Chegamos no horário marcado ao consultório que fica cerca de meia hora da nossa casa e fomos atendida após cerca de 40 minutos de espera. A médica, que estava atrasada, conversou apresadamente com a minha filha por 10 minutos e prescreveu basicamente o mesmo tratamento que havia sido recomendado pelo médico do vídeo. Também marcou retorno para um mês. Gastamos cerca de 2 horas da nossa tarde para a consulta. Acho que não é difícil adivinhar por qual caminho decidimos dar seguimento. Os dois médicos receberam reembolso pela consulta que realizaram através do meu convênio aqui nos EUA, que cobre também consultas via telemedicina.

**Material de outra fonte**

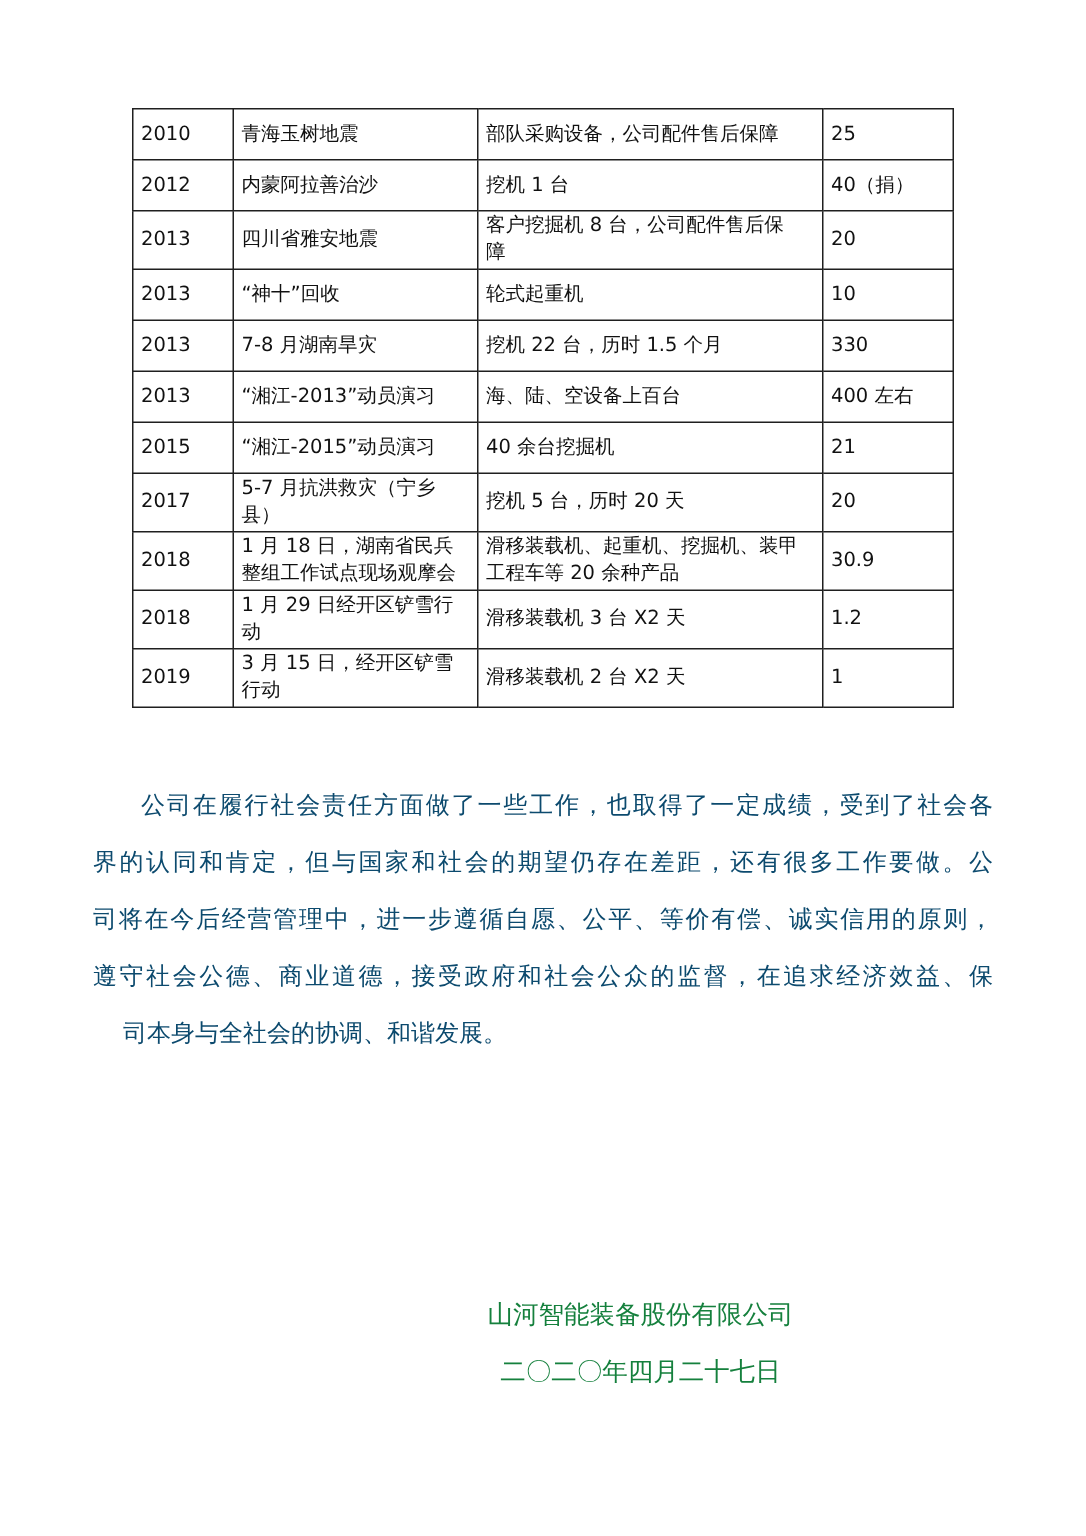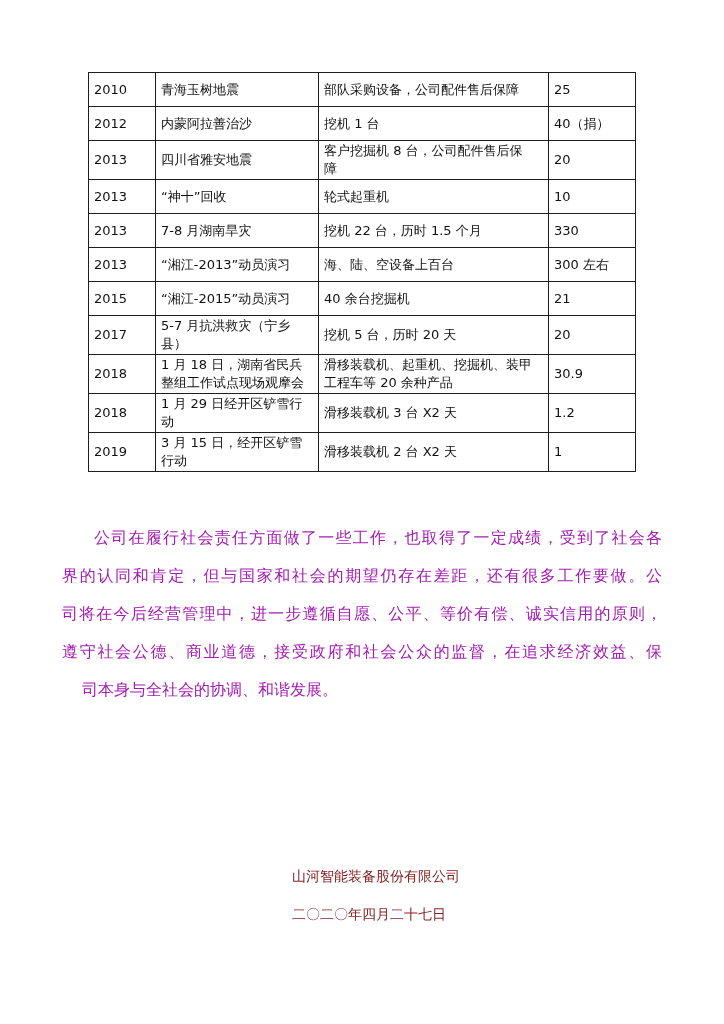"300 左右" td { text: 300 -> 400 }
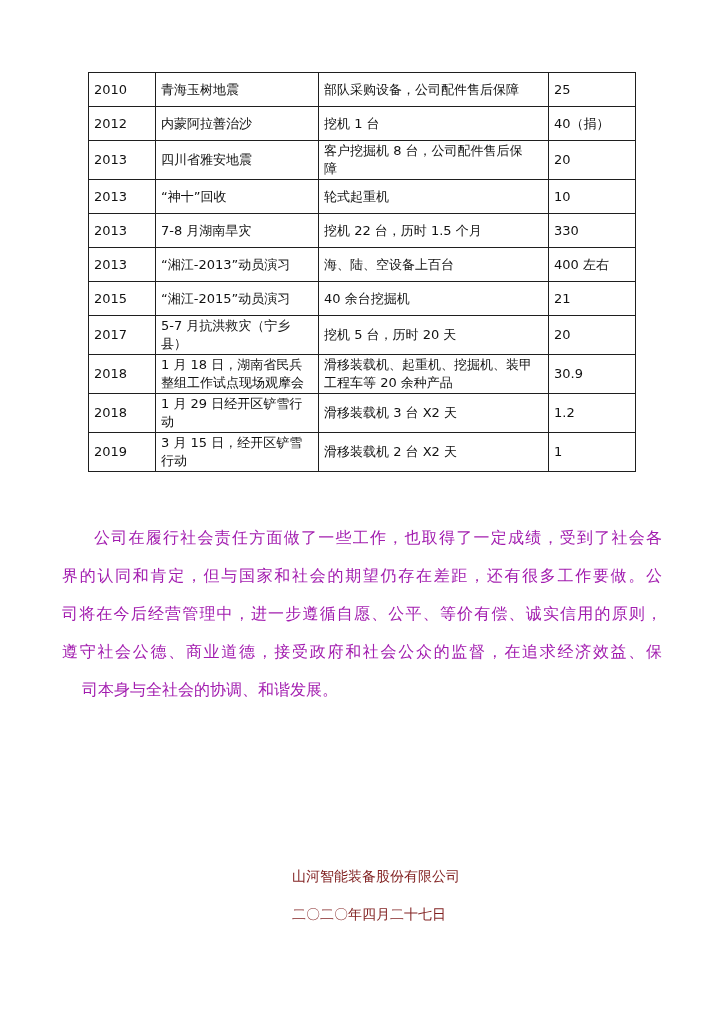"公司在履行社会责任方面做了一些工作，也取得了一定成绩，受到了社会各" .paragraph { color: #a21caf -> #0c4a6e }
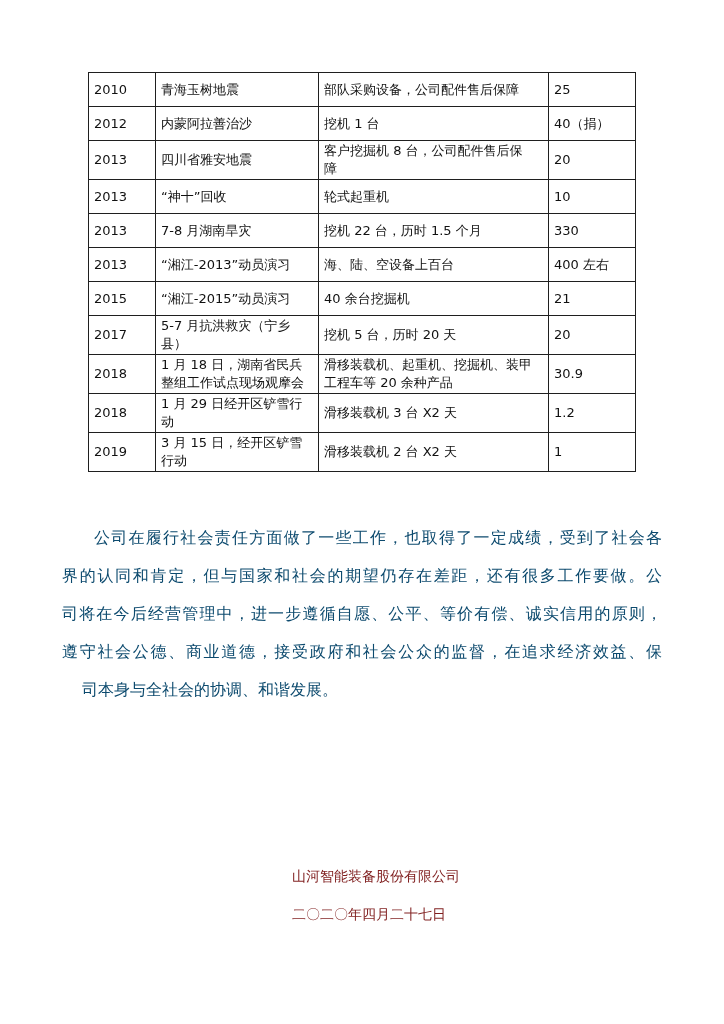"山河智能装备股份有限公司" .signature { color: #7f1d1d -> #15803d; font-size: 14px -> 17px; text-align: none -> center }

Claro que é fácil alguém chegar e dizer: ah, mas isso não pode, porque e se a menina estivesse com um melanoma no dedão do pé, como o dermatologista poderia perceber isso no vídeo? Na prática nenhum dos dois médicos solicitou que ela retirasse os sapatos. Nem mesmo eu, que tive um carcinoma basocelular aos 24 anos sou examinada de corpo inteiro. Essa é a realidade, precisamos deixar a hipocrisia de lado.

Os pacientes querem ser bem atendidos, querem ter as suas dúvidas de saúde respondidas rapidamente, não querem mais marcar consulta para daqui um mês e ainda assim ter que ficar esquentando a cadeira do consultório até ser finalmente atendido por um médico apressado. Isso não será mais aceito quando os pacientes tiverem alternativas e hoje existem centenas, talvez milhares, de empreendedores trabalhando em modelos para oferecer essa alternativa.

Claro que substituir um médico é bem mais difícil do que substituir um taxista. Mas a revolução que aconteceu com o Uber no transporte está perto de chegar a medicina. Supercomputadores como o Watson da IBM estão sendo usados nesse tipo de projeto. Podemos continuar céticos, restringindo e controlando os médicos brasileiros. Temos também a opção de abraçar a tecnologia e utilizar todas as ferramentas que ela oferece para expandir o alcance dos cuidados médicos. É provável que em pouco tempo não exista mais escolha.